Abstract: Granulomas in liver biopsy specimens from adult patients with chronic ductopenic cholestatic liver disease are a characteristic feature of primary biliary cirrhosis. However, we found a similar combination of abnormalities in 7 out of 100 native livers (7%) from patients who had orthotopic liver transplantation for primary sclerosing cholangitis. In a control group of native livers from 100 patients with primary biliary cirrhosis, the prevalence of granulomas was exactly the same, 7%. In the primary sclerosing cholangitis group, 13 additional livers showed a granulomatous epithelioid cell response, with or without foreign body type giant cells, to extravasated bile. All granulomas were noncaseating and non-necrotizing; they consisted of epithelioid cells and often contained giant cells. Perigranulomatous lymphocytic infiltrates were generally mild to moderate. The granulomas involved portal tracts, scars, and hepatic parenchyma. Biopsy experience revealed that granulomas can be found in all stages of the disease.
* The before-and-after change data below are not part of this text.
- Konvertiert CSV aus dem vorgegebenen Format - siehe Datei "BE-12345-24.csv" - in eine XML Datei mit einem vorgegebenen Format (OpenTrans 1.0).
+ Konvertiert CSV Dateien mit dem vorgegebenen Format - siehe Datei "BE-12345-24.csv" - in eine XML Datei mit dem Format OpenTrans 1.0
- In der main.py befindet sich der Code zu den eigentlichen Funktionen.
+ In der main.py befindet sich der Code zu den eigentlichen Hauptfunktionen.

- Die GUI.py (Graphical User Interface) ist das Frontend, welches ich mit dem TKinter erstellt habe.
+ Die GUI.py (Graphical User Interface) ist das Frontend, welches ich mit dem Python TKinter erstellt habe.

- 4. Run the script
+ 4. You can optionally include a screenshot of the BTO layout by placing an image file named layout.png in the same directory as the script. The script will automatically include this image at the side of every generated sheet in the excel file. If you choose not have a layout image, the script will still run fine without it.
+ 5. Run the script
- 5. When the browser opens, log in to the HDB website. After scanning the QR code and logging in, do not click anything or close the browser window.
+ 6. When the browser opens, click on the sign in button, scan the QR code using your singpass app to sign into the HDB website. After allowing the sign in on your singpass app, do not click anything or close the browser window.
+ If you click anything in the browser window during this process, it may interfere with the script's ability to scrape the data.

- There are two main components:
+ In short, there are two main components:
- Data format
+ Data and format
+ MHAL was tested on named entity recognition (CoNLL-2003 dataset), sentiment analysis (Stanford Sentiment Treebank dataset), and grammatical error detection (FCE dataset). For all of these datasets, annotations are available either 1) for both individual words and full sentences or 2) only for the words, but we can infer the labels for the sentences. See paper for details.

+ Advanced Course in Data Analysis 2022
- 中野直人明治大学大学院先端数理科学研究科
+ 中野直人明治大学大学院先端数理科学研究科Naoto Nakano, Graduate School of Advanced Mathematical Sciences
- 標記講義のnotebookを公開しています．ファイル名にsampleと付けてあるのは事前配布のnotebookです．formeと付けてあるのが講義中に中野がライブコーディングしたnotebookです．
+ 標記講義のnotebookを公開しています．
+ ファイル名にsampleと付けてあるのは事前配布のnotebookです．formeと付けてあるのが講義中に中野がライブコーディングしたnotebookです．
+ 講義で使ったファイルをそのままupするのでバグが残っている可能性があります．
In contradistinction to the granulomas in primary biliary cirrhosis, the granulomas in primary sclerosing cholangitis did not represent granulomatous cholangitis – that is, they were not a feature of the duct destruction. The etiology of these lesions is not clear, but in some cases we found strong morphologic evidence that granulomas may form as a response to the leakage of bile or bile components. No evidence of infection or of sarcoidosis was found. Although adverse drug responses cannot be ruled out with certainty, review of the clinical histories made that mechanism unlikely. Thus, the presence of granulomas in chronic ductopenic cholestatic liver disease is not pathognomonic for primary biliary cirrhosis and, in rare instances (on average, in 3–4% of the biopsy samples), may be a feature of primary sclerosing cholangitis.